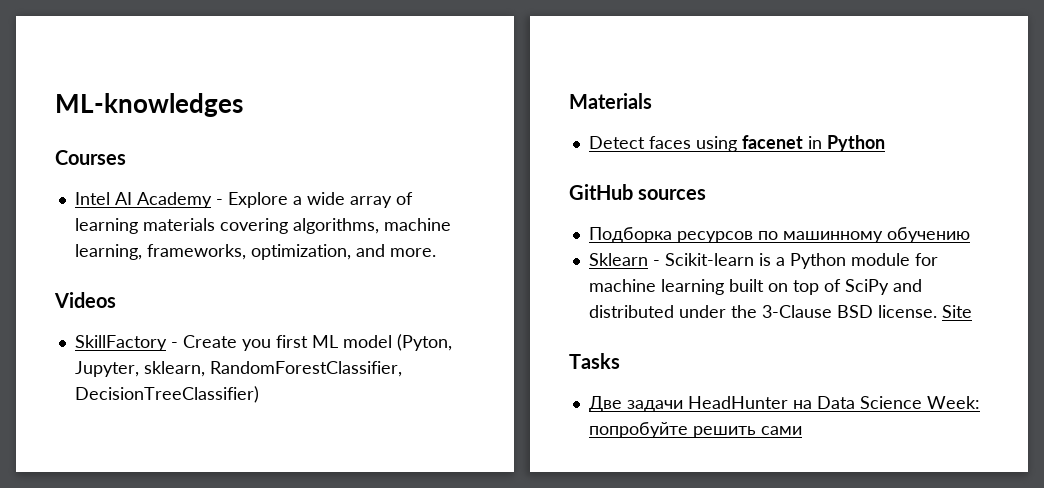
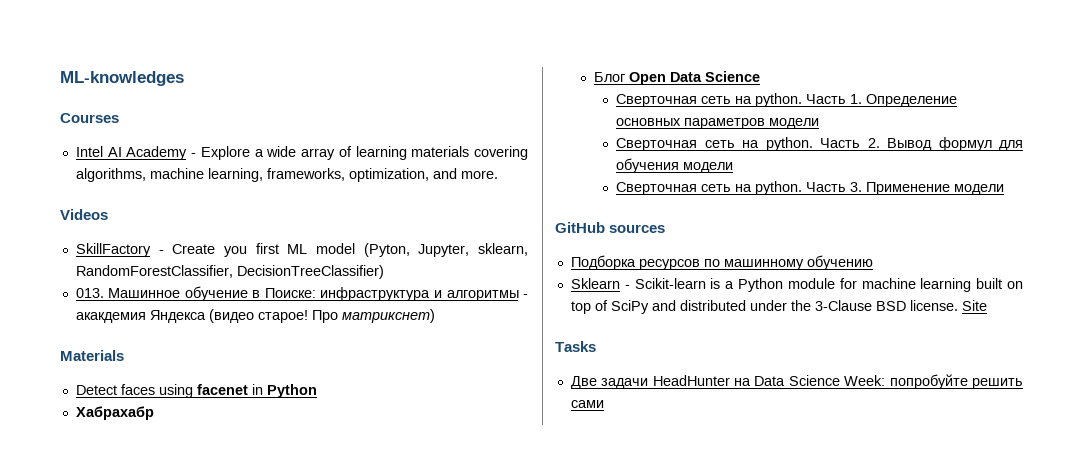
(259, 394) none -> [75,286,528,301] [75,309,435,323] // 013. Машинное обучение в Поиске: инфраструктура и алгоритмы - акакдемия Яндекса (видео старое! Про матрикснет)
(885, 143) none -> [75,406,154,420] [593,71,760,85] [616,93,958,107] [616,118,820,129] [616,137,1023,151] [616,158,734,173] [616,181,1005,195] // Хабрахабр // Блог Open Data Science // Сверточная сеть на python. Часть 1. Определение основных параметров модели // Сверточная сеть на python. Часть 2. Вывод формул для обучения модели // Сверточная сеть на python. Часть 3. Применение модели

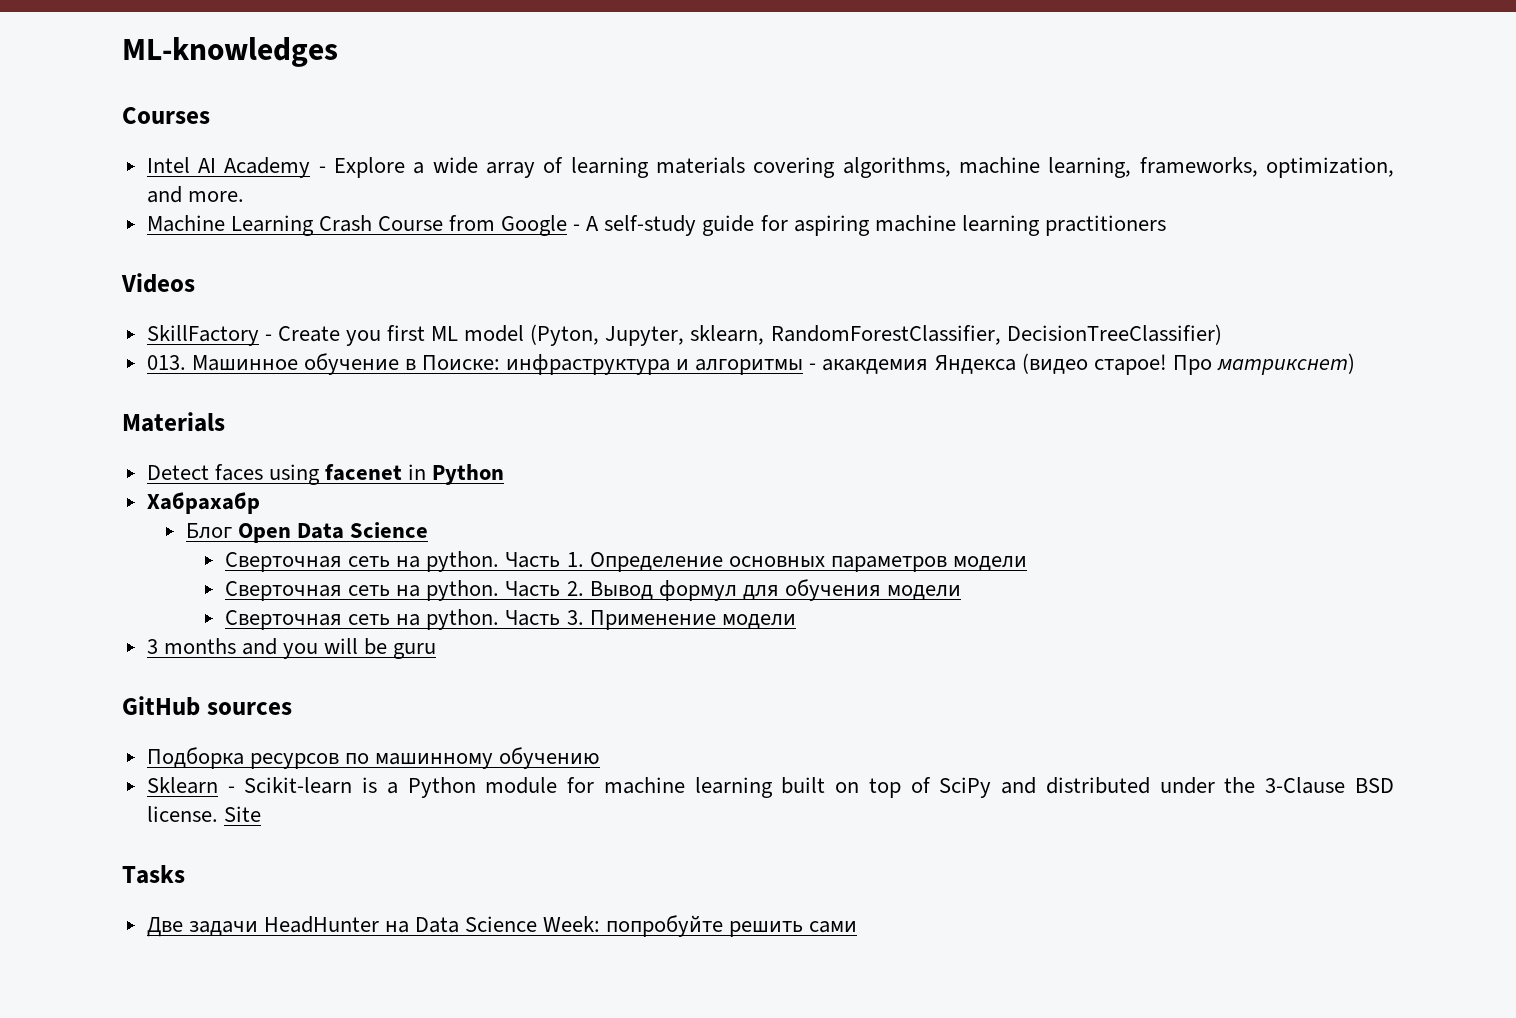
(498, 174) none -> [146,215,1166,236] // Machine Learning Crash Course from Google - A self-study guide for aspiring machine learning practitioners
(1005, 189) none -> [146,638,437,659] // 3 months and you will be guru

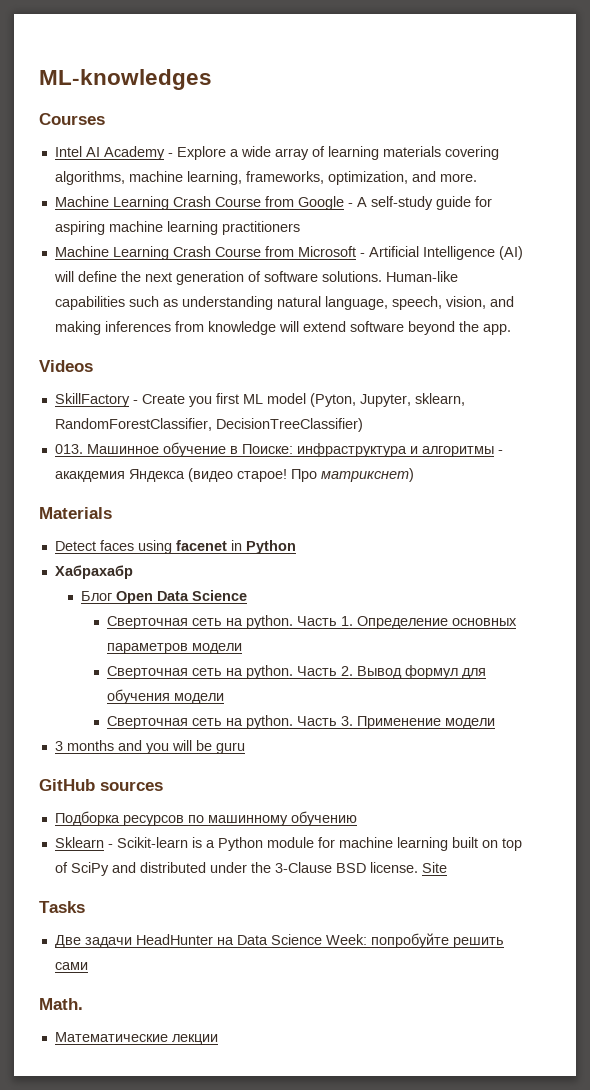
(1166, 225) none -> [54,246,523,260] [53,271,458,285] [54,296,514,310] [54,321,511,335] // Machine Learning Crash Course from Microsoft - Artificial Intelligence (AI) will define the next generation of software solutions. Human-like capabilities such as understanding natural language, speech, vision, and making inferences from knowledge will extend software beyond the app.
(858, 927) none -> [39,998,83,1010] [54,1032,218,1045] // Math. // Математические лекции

# # # # # # #

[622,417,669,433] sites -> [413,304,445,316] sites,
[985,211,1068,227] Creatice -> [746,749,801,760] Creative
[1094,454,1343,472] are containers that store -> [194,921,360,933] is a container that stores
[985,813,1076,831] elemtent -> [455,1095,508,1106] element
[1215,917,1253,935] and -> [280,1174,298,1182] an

# # # # # # #

Description of the task — Go through the listing above and return each line where the word "Crash" occurs.

Answer —
(498, 174) none -> [146,215,1166,236] // Machine Learning Crash Course from Google - A self-study guide for aspiring machine learning practitioners
(1166, 225) none -> [54,246,523,260] [53,271,458,285] [54,296,514,310] [54,321,511,335] // Machine Learning Crash Course from Microsoft - Artificial Intelligence (AI) will define the next generation of software solutions. Human-like capabilities such as understanding natural language, speech, vision, and making inferences from knowledge will extend software beyond the app.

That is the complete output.